La ballade « Eagle On A Pole », un aigle sur un poteau, est une image de cauchemar puisée sur les lieux où il a fait l’album. Voir ces indiens pieds nus dans la neige sous le regard d’un aigle l’a beaucoup frappé et on voit apparaître la notion de fatalisme chez lui. Ce qui est fait est fait, on n’y revient pas. Sur « NYC – Gone Gone », un morceau tonique pour une fois, comme si une fête avait eu lieu pour fêter un événement particulier, il se rappelle la vie à New York et ses amis lui manquent, même s’il y trouve la vie peu intéressante. On fait la connaissance de deux autres notions importantes chez lui : l’absurdité de la vie quotidienne et le besoin d’appartenance à un groupe d’amis.

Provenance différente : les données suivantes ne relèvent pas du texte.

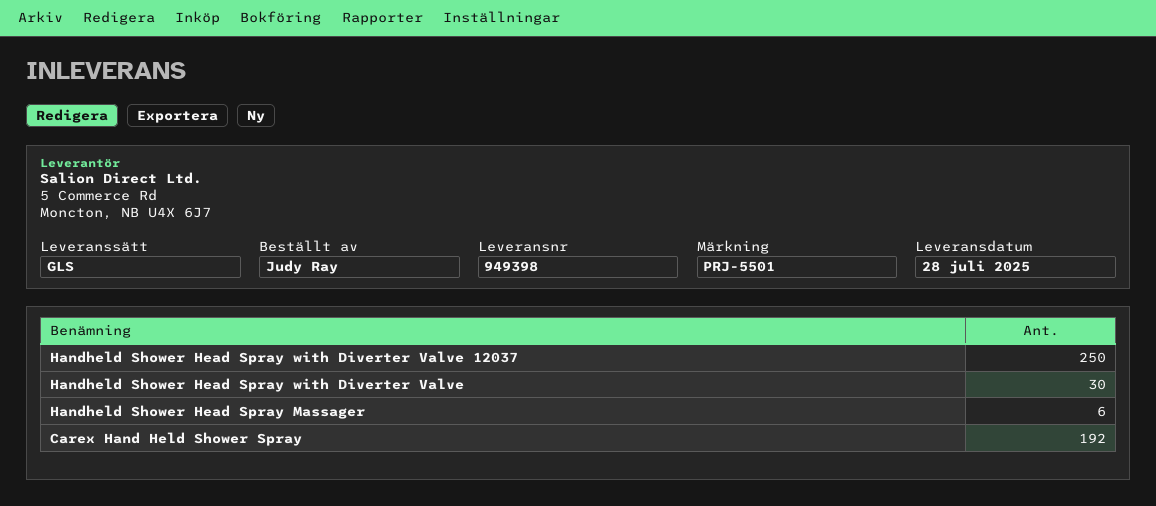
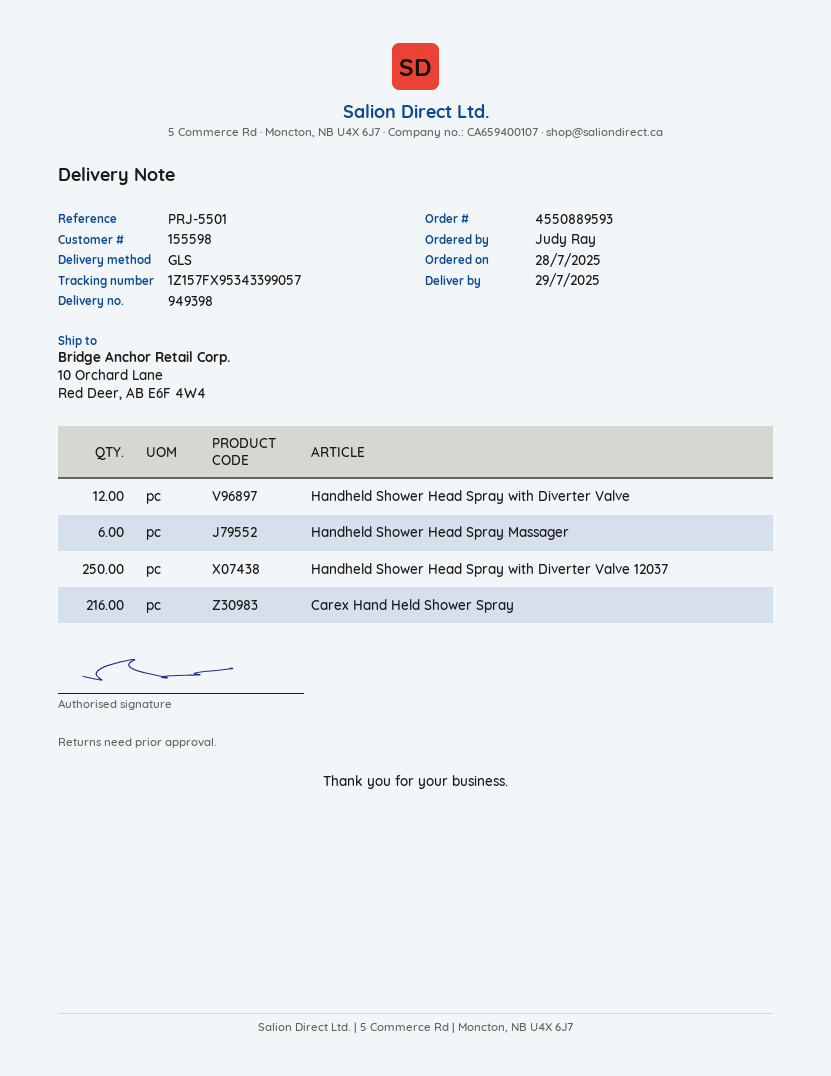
delivery date: 2025-07-28 -> 2025-07-29
Handheld Shower Head Spray with Diverter Valve: 30 -> 12
Carex Hand Held Shower Spray: 192 -> 216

A travers ses textes, on découvre par petites touches sa personnalité profonde et ses préoccupations universelles, contrairement à celles de Richard Ashcroft, beaucoup plus tourné vers l’introspection. Sur « Moab », il y a une certaine ressemblance avec Tom Petty sur le plan vocal pour dire que le départ d’un être cher peut être soigné sur la route. L’évasion curative, en quelque sorte. Toujours le contraste paradoxal entre cette peur de la solitude et ce besoin d’évasion ! Sur « Valle Místico (Ruben’s Song) », une courte transition, quelqu’un souffle plusieurs fois dans une conque, une coquille de mollusque servant de trompe au dieu de la mer. « Souled Out!!! » est une sorte de fête d’adieu et il se rend compte qu’il ne comprendra pas tout de la vie des gens et de leur philosophie. « Milk Thistle » est un morceau final triste qui parle de rajeunissement au contact des gens d’autres contrées, avec d’autres mœurs. La richesse de la différence semble être le maître-mot, ici. Mais on retombe dans la réalité et ça déprime un peu. Il faudra du temps pour revenir sur terre. Mais au paradis, il s’ennuierait comme un bébé qui pleure au fond d’un puits… L’innocence de l’enfance aussi l’obsède.
Très bon album d’un nouveau Lloyd Cole. Petit détail hors contexte mais qui a son importance pour tenter de mieux cerner sa personnalité : il a donné un concert pour soutenir Barack Obama. La guerre perpétuelle, il n’aime pas ça.